Luciano Salce mostra anche in questo film una capacità che gli era davvero propria, nella scrittura come nella regia: concretizzare e rendere visibile nei personaggi una tensione sociale importante, unica e sfaccettata come quella instillata dal fascismo, rendendola umana e comprensibile tra una lacrima e una risata. In un road movie povero nei suoi paesaggi, ma irresistibile nel suo dinamismo, seguiamo due personaggi antitetici con personalità forti e indimenticabili. Il professor Bonafé, intellettuale di sinistra guidato dalla mente, e il camerata Primo Arcovazzi, fascista fino alla suola delle scarpe e guidato solo dal cuore. Due uomini che rappresentano due modi di vedere il mondo e di aggrapparsi a qualcosa in un momento di completo caos, uno alla cultura e l’altro alla dottrina di Mussolini, e che rappresentano due diverse pulsioni che hanno animato il nostro paese nei suoi anni più bui. Però entrambi sono molto di più delle rispettive credenze: sono anche uomini che alla fine della giornata cedono ai sentimenti, ognuno a suo modo. Chi cede le pagine del suo libro per girare una sigaretta, chi cede lo spazio per un confronto, e quello che rimane alla fine è l’esperienza di questo lungo percorso insieme, tra attriti, fughe, furti, esplosioni e soprattutto condivisione, vissuta appieno anche dallo spettatore. Professore e soldato restano ognuno della propria idea, però escono arricchiti dal viaggio, che gli ha concesso uno spazio, fuori dalla frenesia degli ultimi giorni del conflitto, in cui rivelare i propri sogni e desideri. Una lezione di empatia.

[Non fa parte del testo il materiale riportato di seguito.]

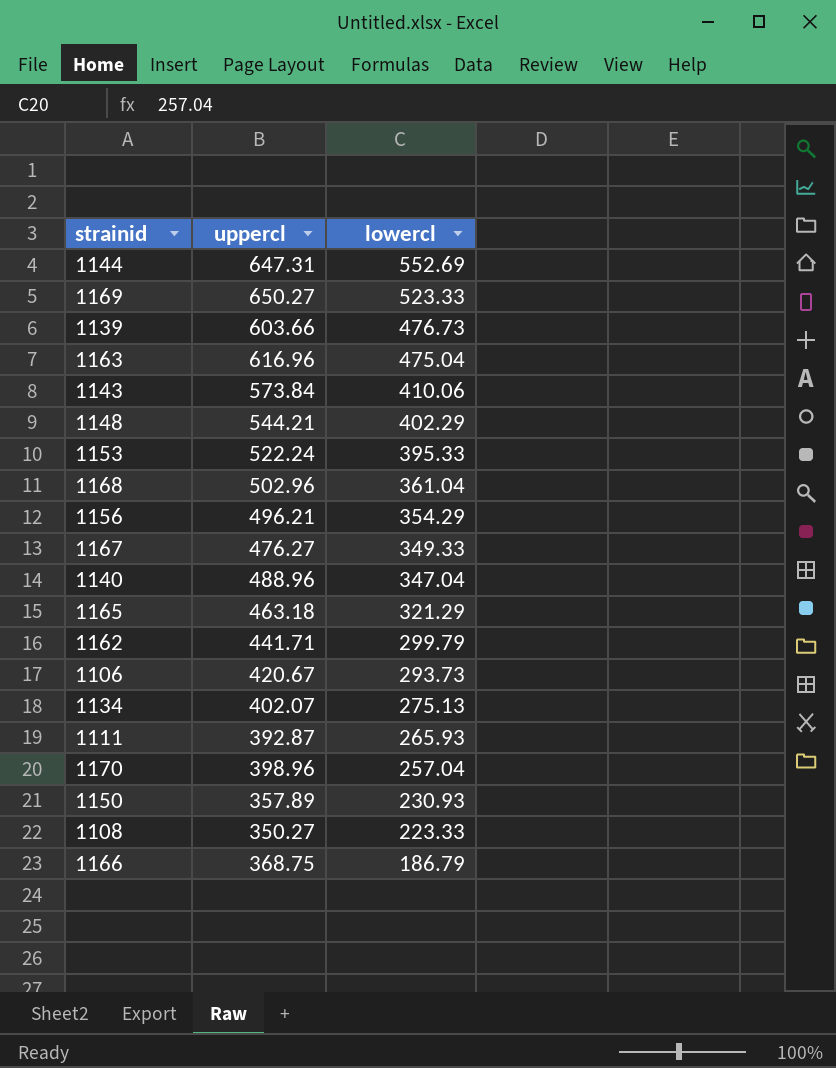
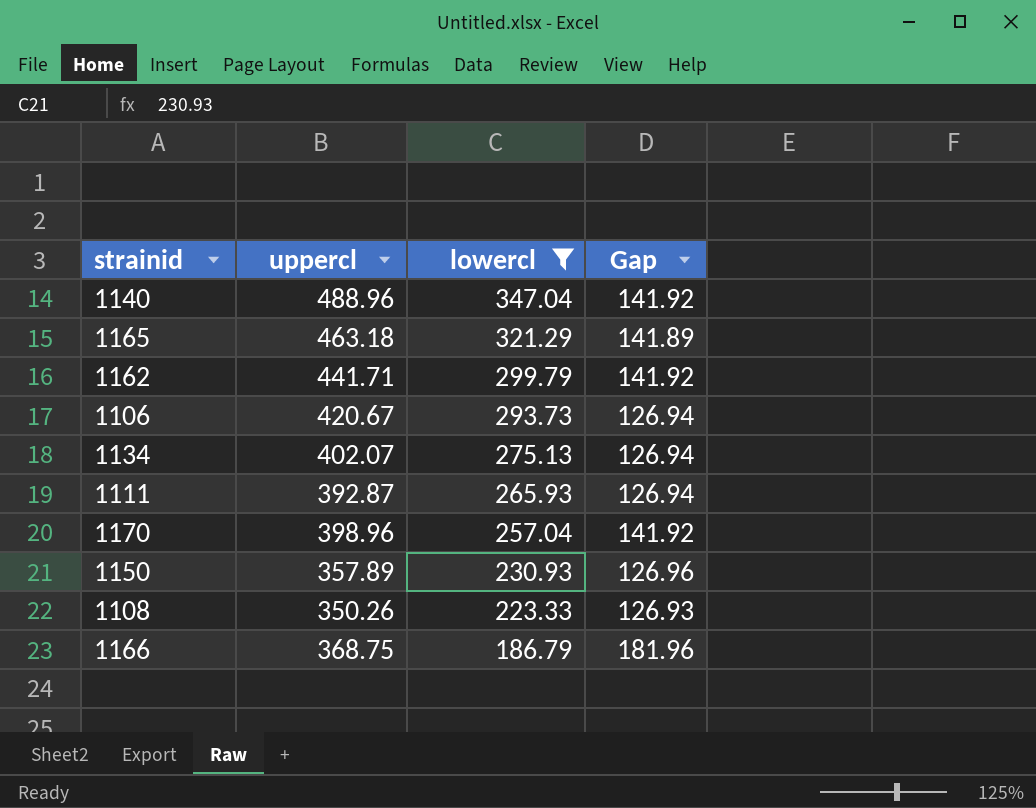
filter: none -> lowercl <= 347.04
column Gap | formula: none -> [uppercl] - [lowercl]
1108 | uppercl: 350.27 -> 350.26

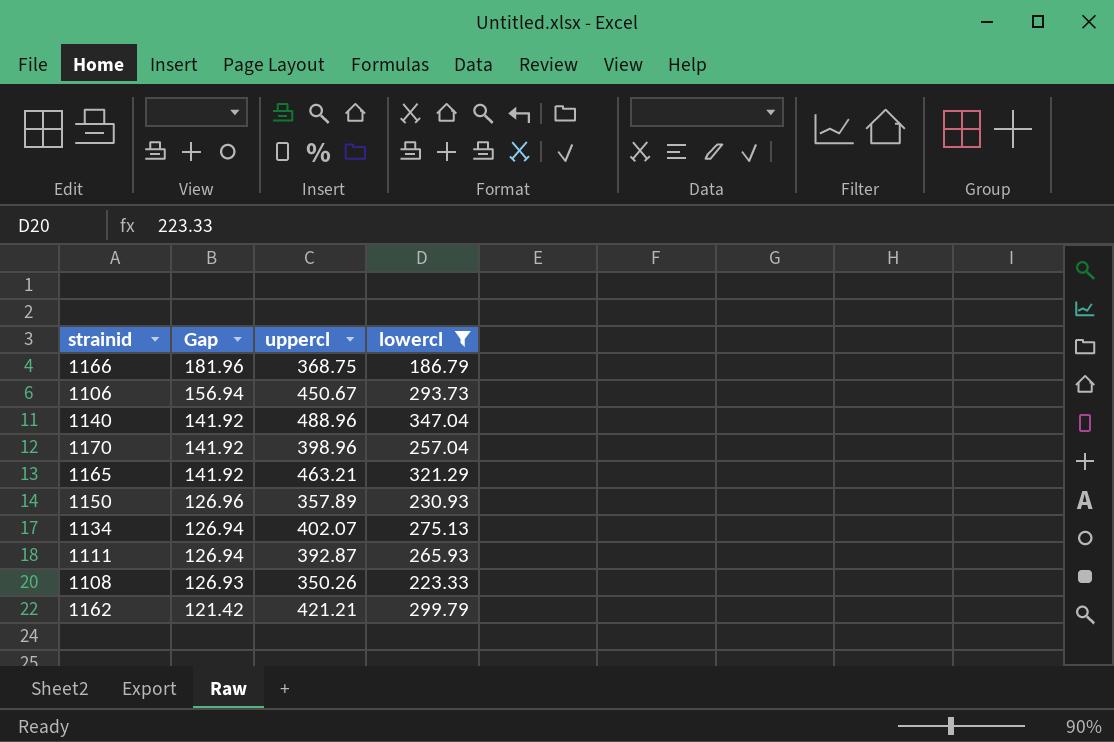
row order: lowercl descending -> Gap descending
column Gap | position: 4 -> 2
1106 | Gap: 126.94 -> 156.94
1106 | uppercl: 420.67 -> 450.67
1165 | Gap: 141.89 -> 141.92
1165 | uppercl: 463.18 -> 463.21
1162 | Gap: 141.92 -> 121.42
1162 | uppercl: 441.71 -> 421.21

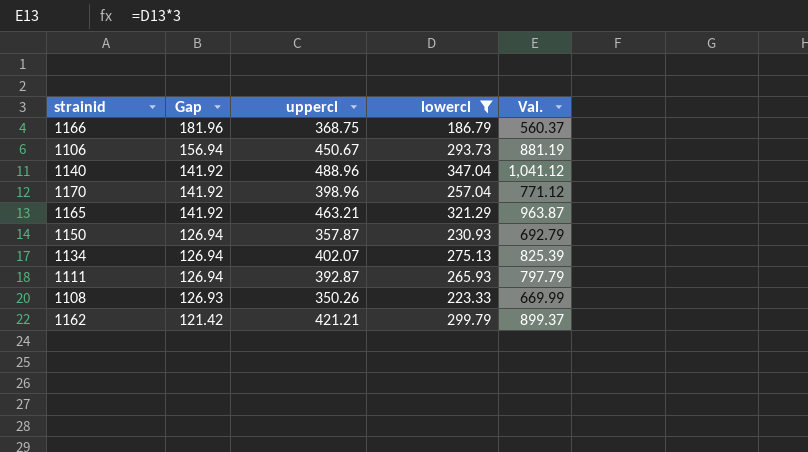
column Val. | formula: none -> [lowercl] * 3
1150 | Gap: 126.96 -> 126.94
1150 | uppercl: 357.89 -> 357.87

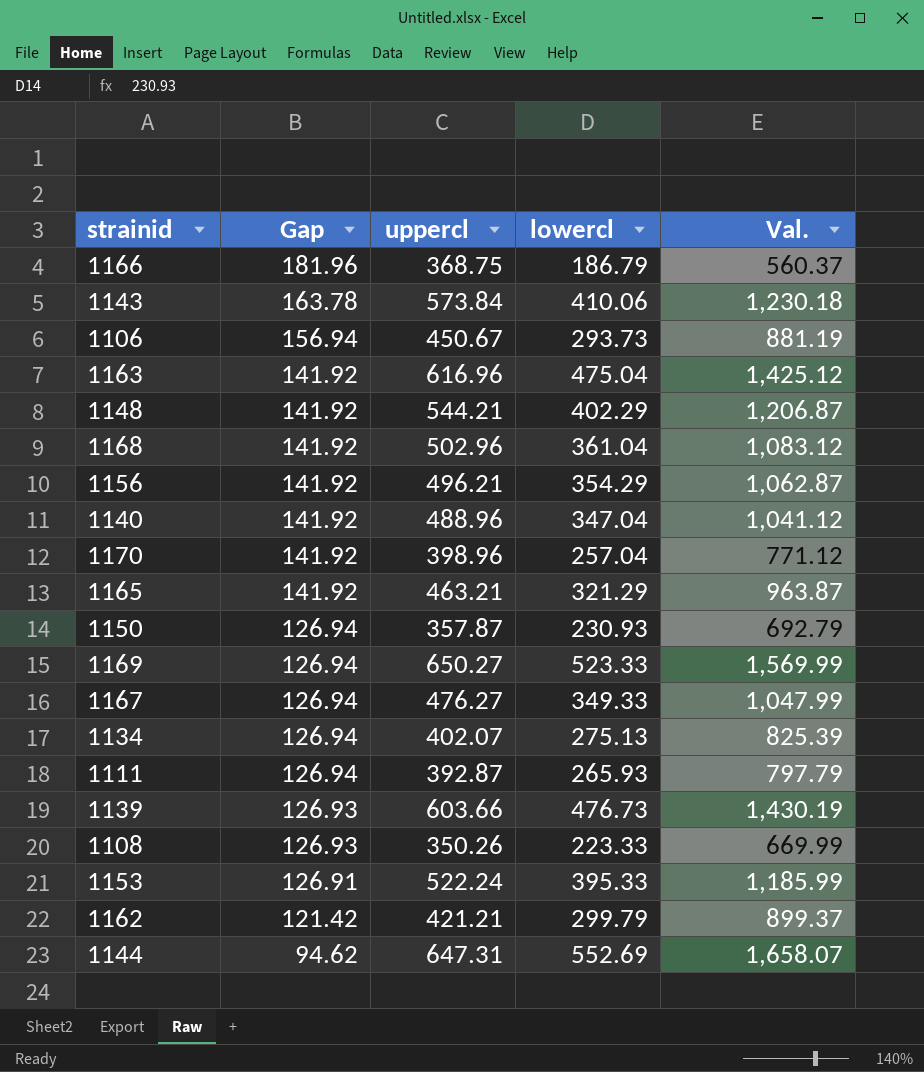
filter: lowercl <= 347.04 -> none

Questo film ha le caratteristiche ideali anche per la spiegazione del conflitto in Italia ai ragazzi delle scuole. Il suo tono è esuberante e scanzonato, e ogni episodio di questa storia vive sempre su due livelli, quello personale delle vicende dei protagonisti e quello di sfondo, dove vediamo il rapporto con i tedeschi, con gli americani, con i contadini delle province, con i commilitoni fascisti. Un vero quadro in movimento che riporta il ventaglio di situazioni ed esperienze che hanno contraddistinto il paese, attraverso la struttura del racconto a episodi che si presta perfettamente alla complessità di questo contesto, come si era già visto in un film per altro molto diverso come Ladri di biciclette.
Sono film come questo che testimoniano l’acuta osservazione e l’infinita creatività degli autori italiani di quegli anni e che hanno fondato la commedia all’italiana, quel preciso incontro di dramma e risata che ha reso unico il nostro cinema. Ed è un arricchimento costante per gli appassionati scoprire lo stesso ottimo equilibrio in decine e decine di film, a differenza da ciò che vediamo nel cinema italiano odierno. Traspare l’urgenza dei temi, ma ancor di più l’ingegno della scrittura nel condensare numerosi elementi, tutti importanti, dando ad ognuno il giusto peso all’interno di una singola storia. Possiamo immaginare che gli strumenti per scrivere ancora con tanta economia, sintesi, creatività e ingegno ci siano ancora nel nostro paese, ma quindi cosa manca? Le tensioni di oggi non sono forse nette come quelle dell’Italia del dopoguerra, ma sembra più assente lo sguardo per carpirne le sfumature.